> About this exercise: Verbatim copy without images: repeat the records in full.

> Dataset entries:
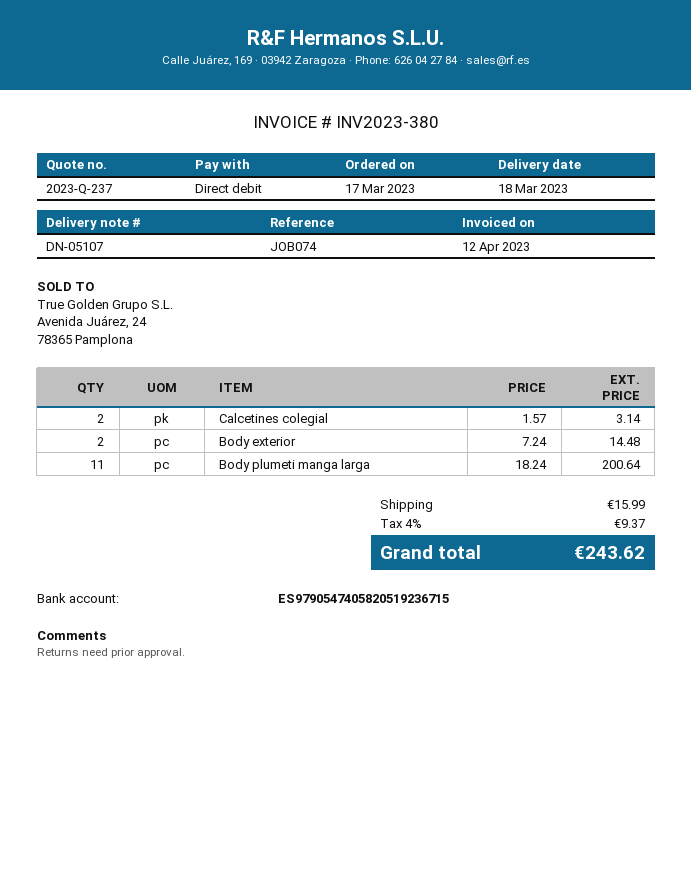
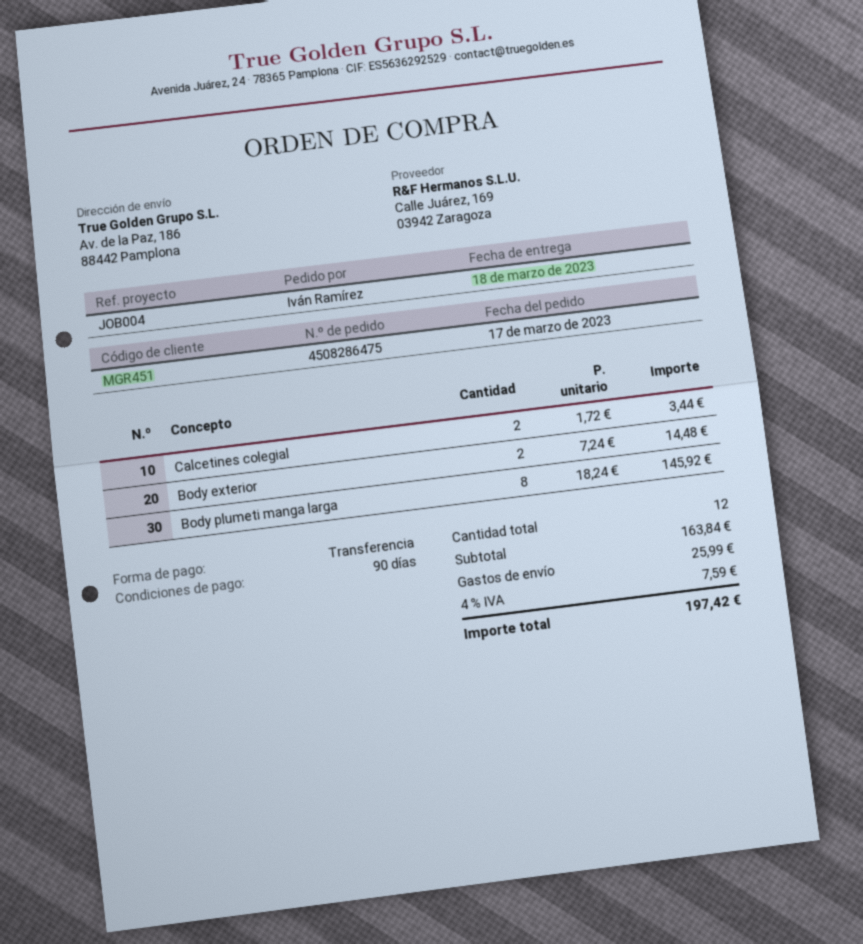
reference: JOB074 -> JOB004
payment method: direct debit -> bank transfer
Calcetines colegial: 2 x 1.57 = 3.14 -> 2 x 1.72 = 3.44
Body plumeti manga larga: 11 x 18.24 = 200.64 -> 8 x 18.24 = 145.92
shipping: 15.99 -> 25.99
tax: 4% = 9.37 -> 4% = 7.59
total: 243.62 -> 197.42

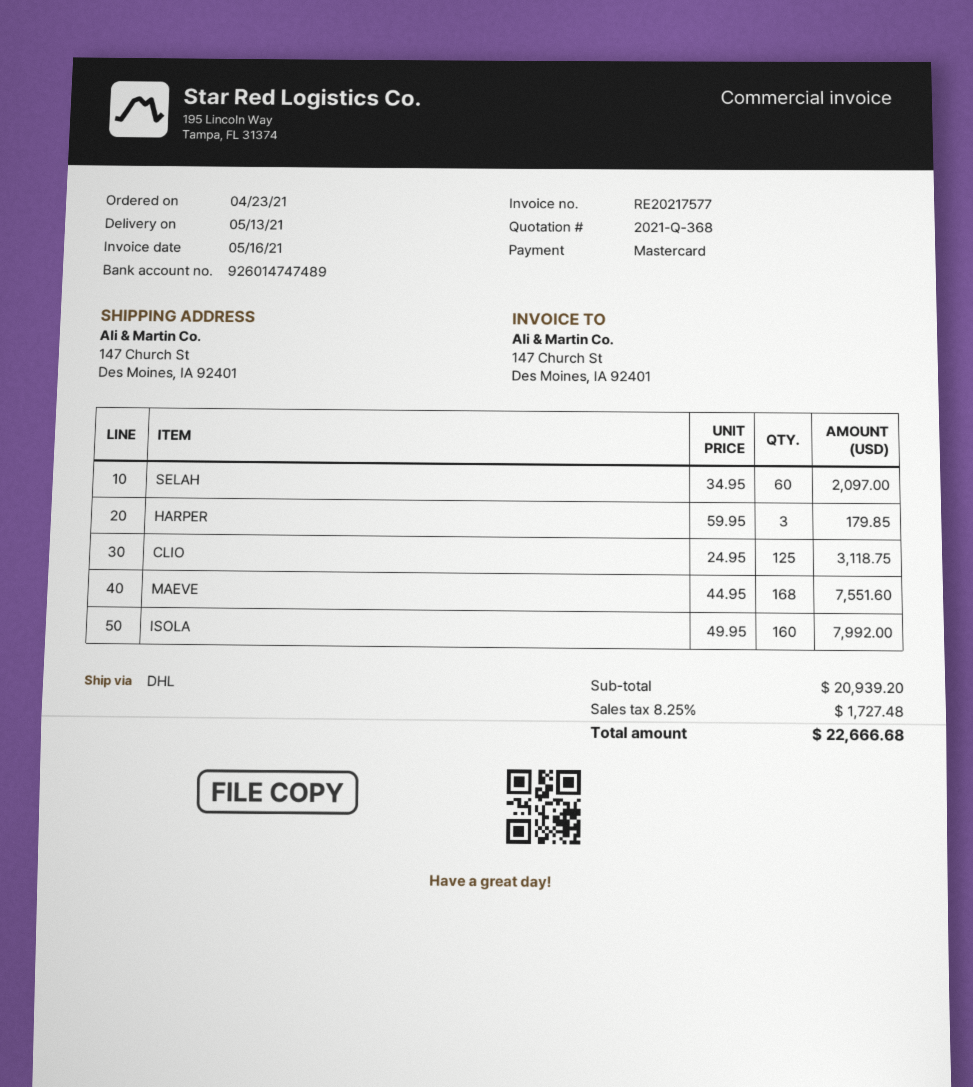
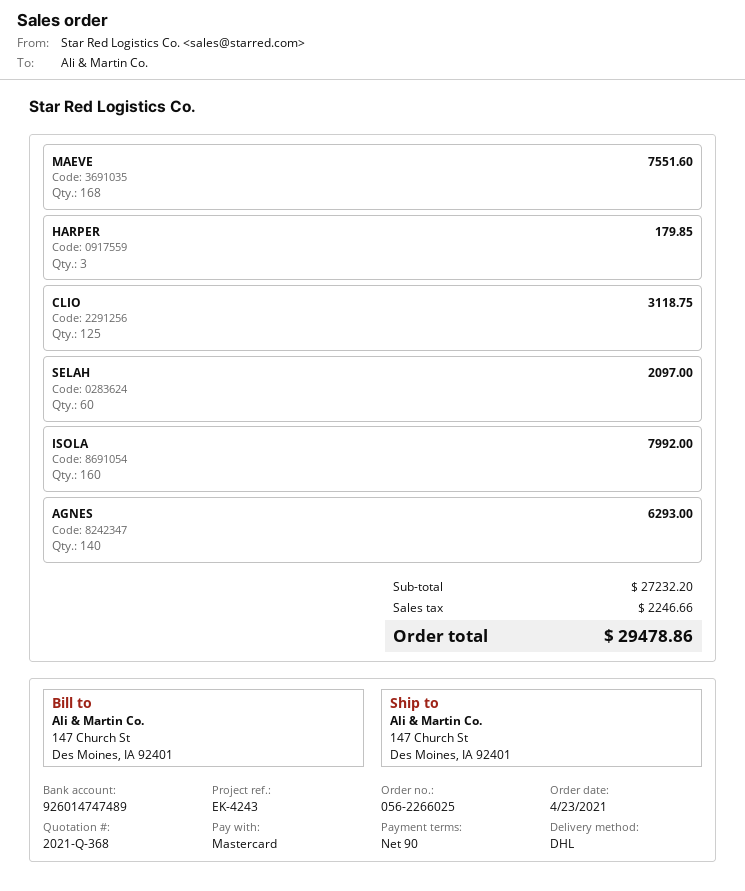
AGNES: none -> 140 for 6293.00
subtotal: 20939.20 -> 27232.20
tax: 1727.48 -> 2246.66
total: 22666.68 -> 29478.86

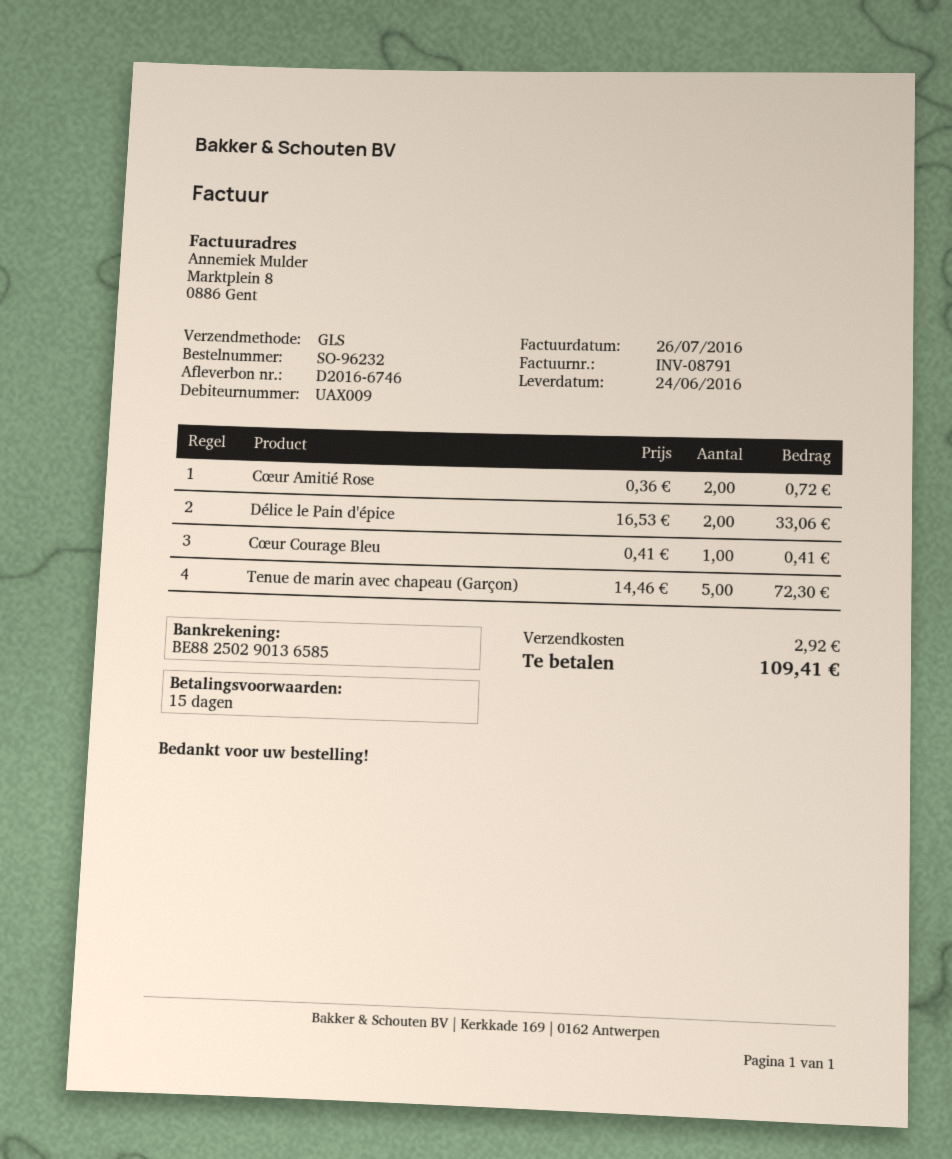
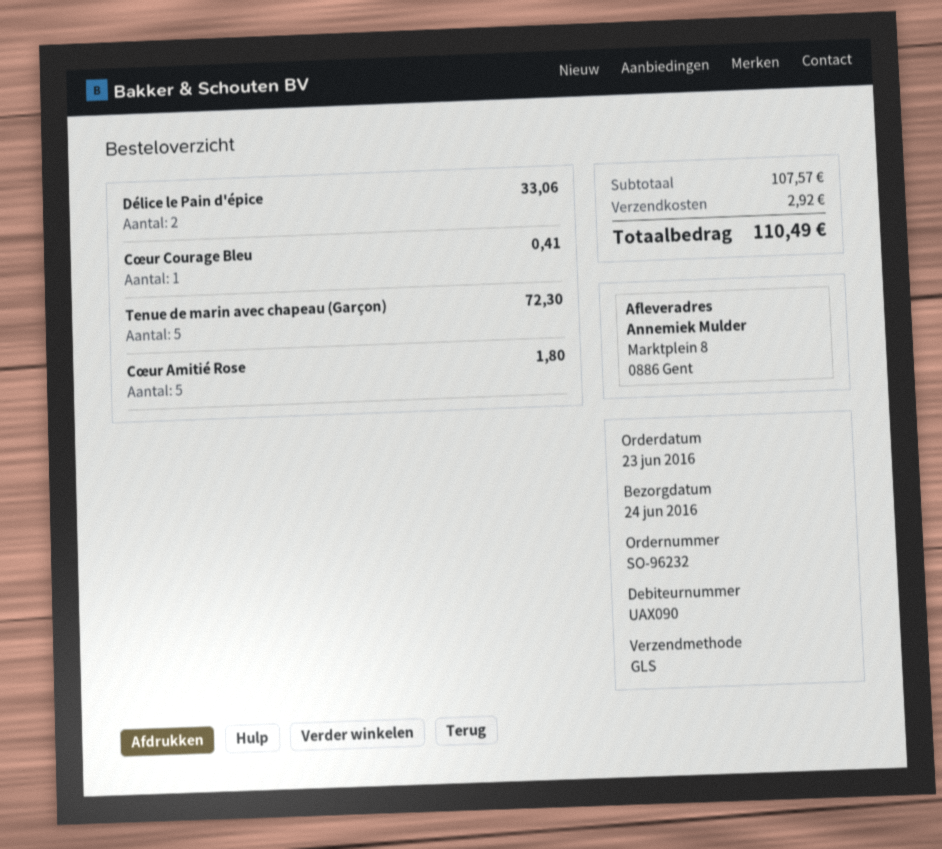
customer number: UAX009 -> UAX090
Cœur Amitié Rose: 2 for 0.72 -> 5 for 1.80
total: 109.41 -> 110.49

> Answer:
reference: JOB074 -> JOB004
payment method: direct debit -> bank transfer
Calcetines colegial: 2 x 1.57 = 3.14 -> 2 x 1.72 = 3.44
Body plumeti manga larga: 11 x 18.24 = 200.64 -> 8 x 18.24 = 145.92
shipping: 15.99 -> 25.99
tax: 4% = 9.37 -> 4% = 7.59
total: 243.62 -> 197.42

AGNES: none -> 140 for 6293.00
subtotal: 20939.20 -> 27232.20
tax: 1727.48 -> 2246.66
total: 22666.68 -> 29478.86

customer number: UAX009 -> UAX090
Cœur Amitié Rose: 2 for 0.72 -> 5 for 1.80
total: 109.41 -> 110.49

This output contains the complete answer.